Before and after images:
((

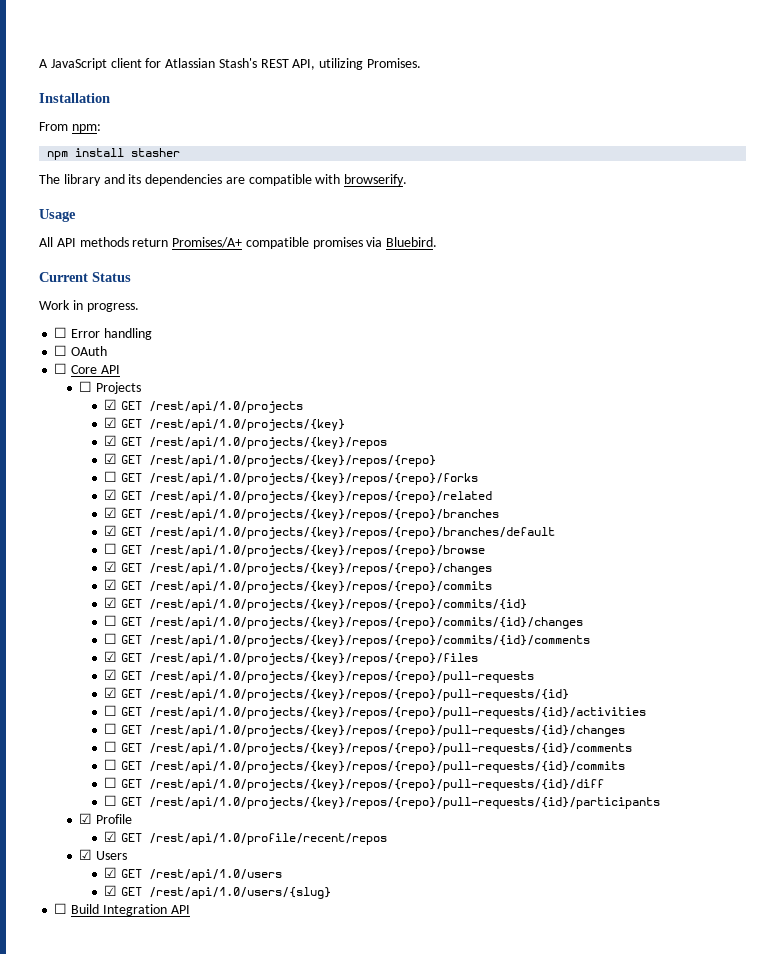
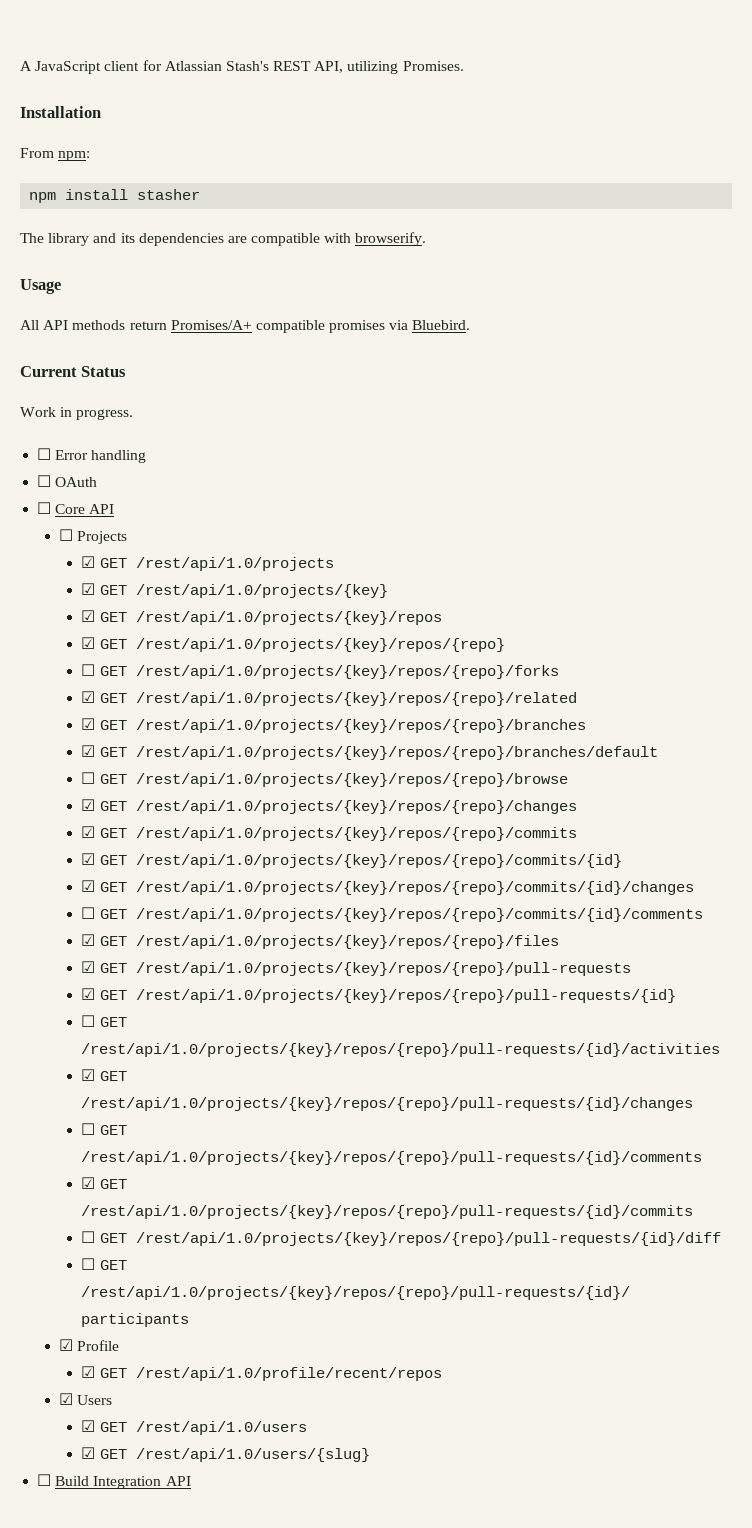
- ☐ GET /rest/api/1.0/projects/{key}/repos/{repo}/commits/{id}/changes
+ ☑ GET /rest/api/1.0/projects/{key}/repos/{repo}/commits/{id}/changes
- ☐ GET /rest/api/1.0/projects/{key}/repos/{repo}/pull-requests/{id}/changes
+ ☑ GET /rest/api/1.0/projects/{key}/repos/{repo}/pull-requests/{id}/changes
- ☐ GET /rest/api/1.0/projects/{key}/repos/{repo}/pull-requests/{id}/commits
+ ☑ GET /rest/api/1.0/projects/{key}/repos/{repo}/pull-requests/{id}/commits

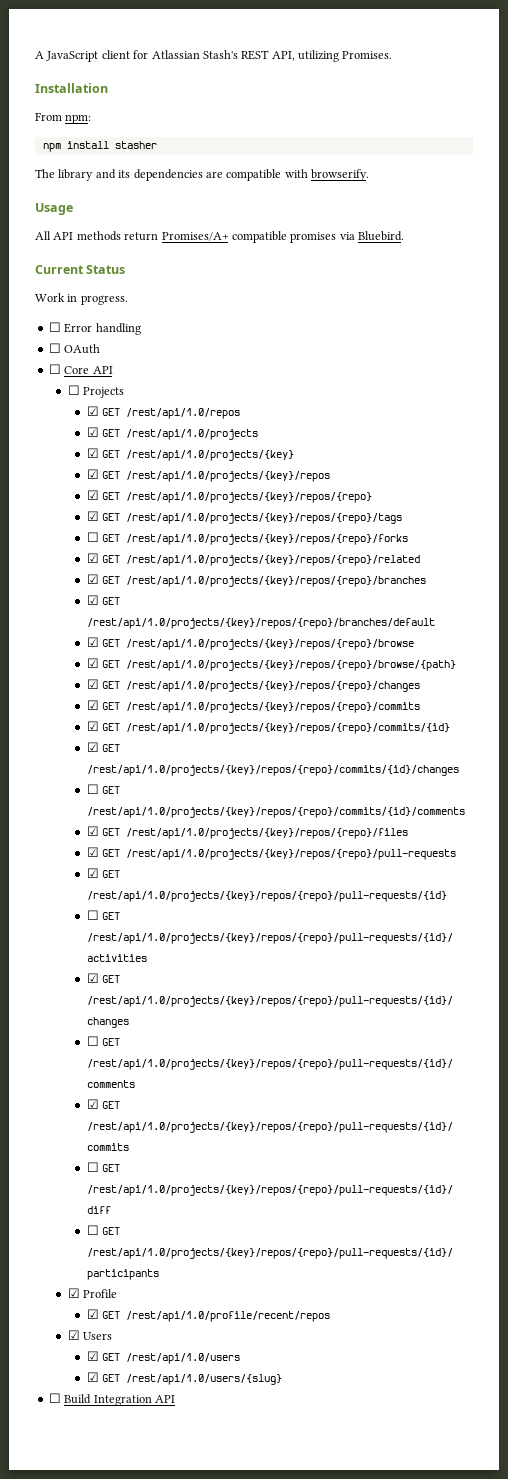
+ ☑ GET /rest/api/1.0/repos
+ ☑ GET /rest/api/1.0/projects/{key}/repos/{repo}/tags
- ☐ GET /rest/api/1.0/projects/{key}/repos/{repo}/browse
+ ☑ GET /rest/api/1.0/projects/{key}/repos/{repo}/browse
+ ☑ GET /rest/api/1.0/projects/{key}/repos/{repo}/browse/{path}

))

§ **Exercise**: Determine how many lines of the data above contain the string "pull", and answer with the number only.

§ **Exercise solution**: 4